No pictures go into the copy. Write out exactly the lines below from the one containing "total: 974.59 -> 991.59" through the one containing "total: 10595.44 -> 11974.87".

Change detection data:
- - - - - - -
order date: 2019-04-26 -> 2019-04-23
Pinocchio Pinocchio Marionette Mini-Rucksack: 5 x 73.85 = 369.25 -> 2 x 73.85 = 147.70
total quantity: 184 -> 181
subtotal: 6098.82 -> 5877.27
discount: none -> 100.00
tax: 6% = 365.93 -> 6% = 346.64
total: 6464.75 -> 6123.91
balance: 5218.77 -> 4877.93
- - - - - - -
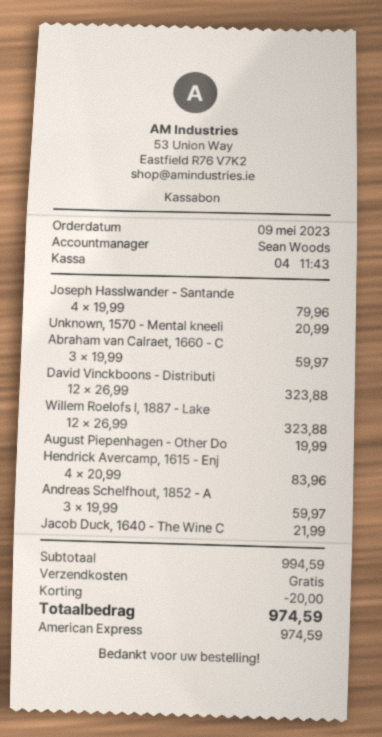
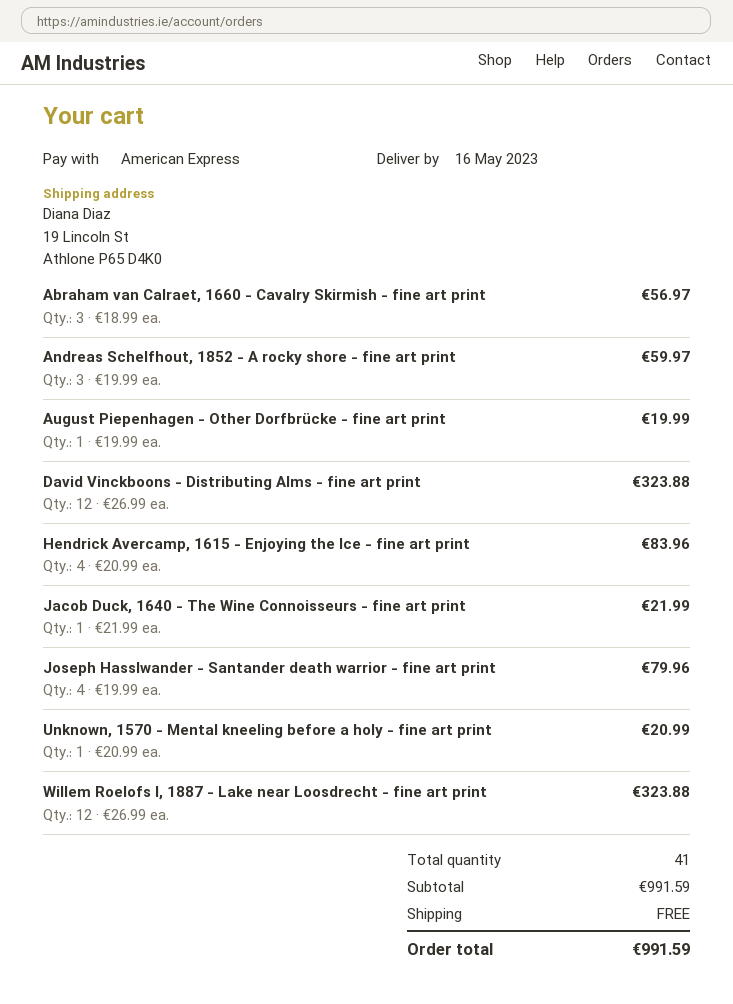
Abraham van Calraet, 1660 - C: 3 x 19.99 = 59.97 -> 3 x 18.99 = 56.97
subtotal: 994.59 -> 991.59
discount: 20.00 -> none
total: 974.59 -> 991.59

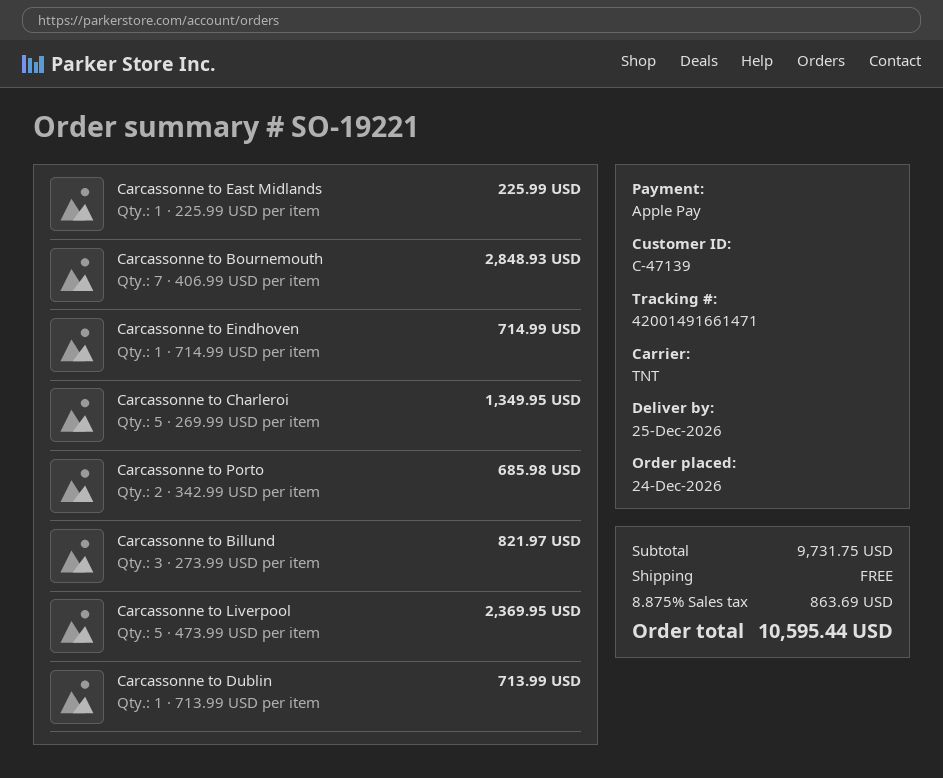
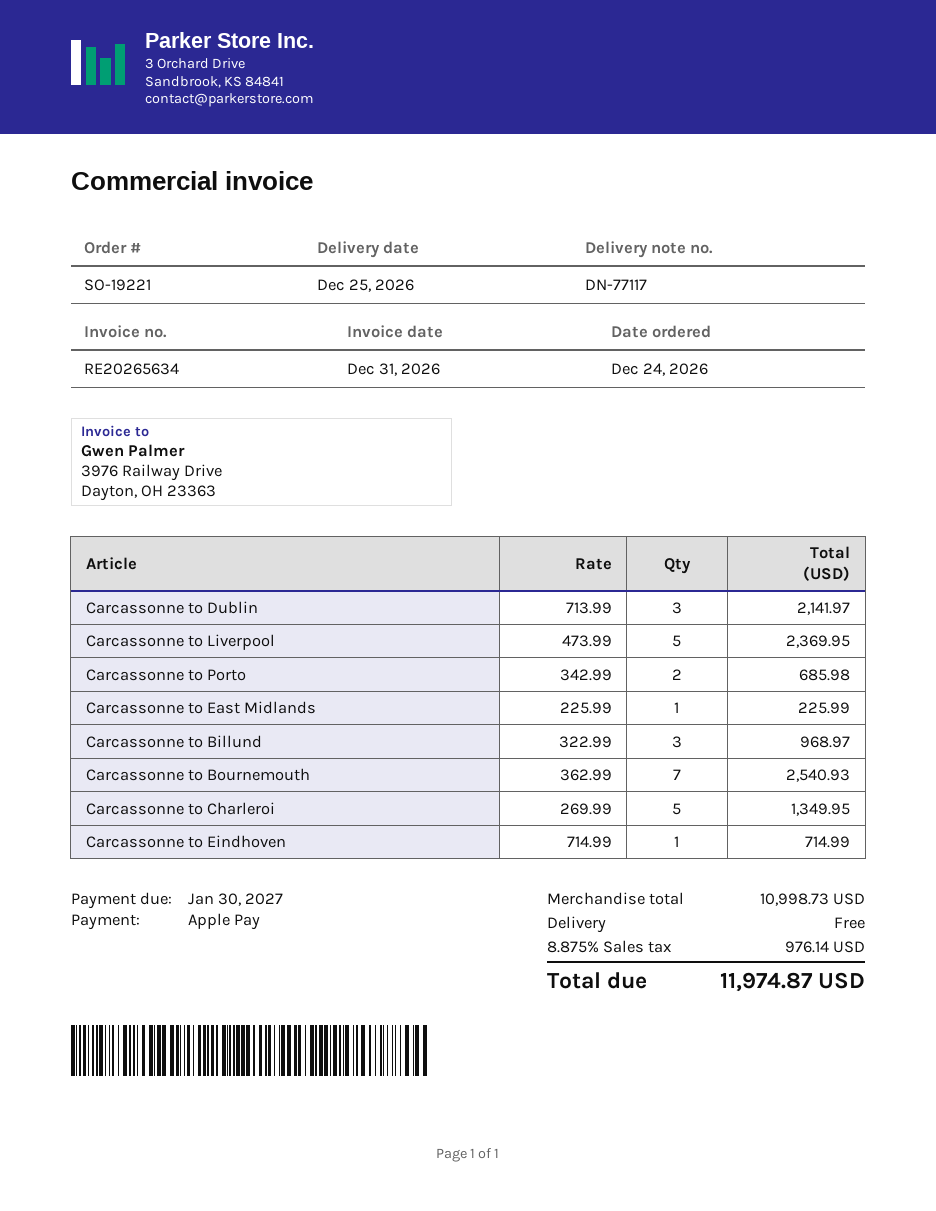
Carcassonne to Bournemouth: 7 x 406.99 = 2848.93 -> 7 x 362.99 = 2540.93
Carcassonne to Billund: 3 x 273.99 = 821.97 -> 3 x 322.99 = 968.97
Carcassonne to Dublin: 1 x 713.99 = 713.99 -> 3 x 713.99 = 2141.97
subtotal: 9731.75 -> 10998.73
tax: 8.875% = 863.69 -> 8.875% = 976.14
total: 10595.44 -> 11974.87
- - - - - - -
▸ Solution to the problem
total: 974.59 -> 991.59

Carcassonne to Bournemouth: 7 x 406.99 = 2848.93 -> 7 x 362.99 = 2540.93
Carcassonne to Billund: 3 x 273.99 = 821.97 -> 3 x 322.99 = 968.97
Carcassonne to Dublin: 1 x 713.99 = 713.99 -> 3 x 713.99 = 2141.97
subtotal: 9731.75 -> 10998.73
tax: 8.875% = 863.69 -> 8.875% = 976.14
total: 10595.44 -> 11974.87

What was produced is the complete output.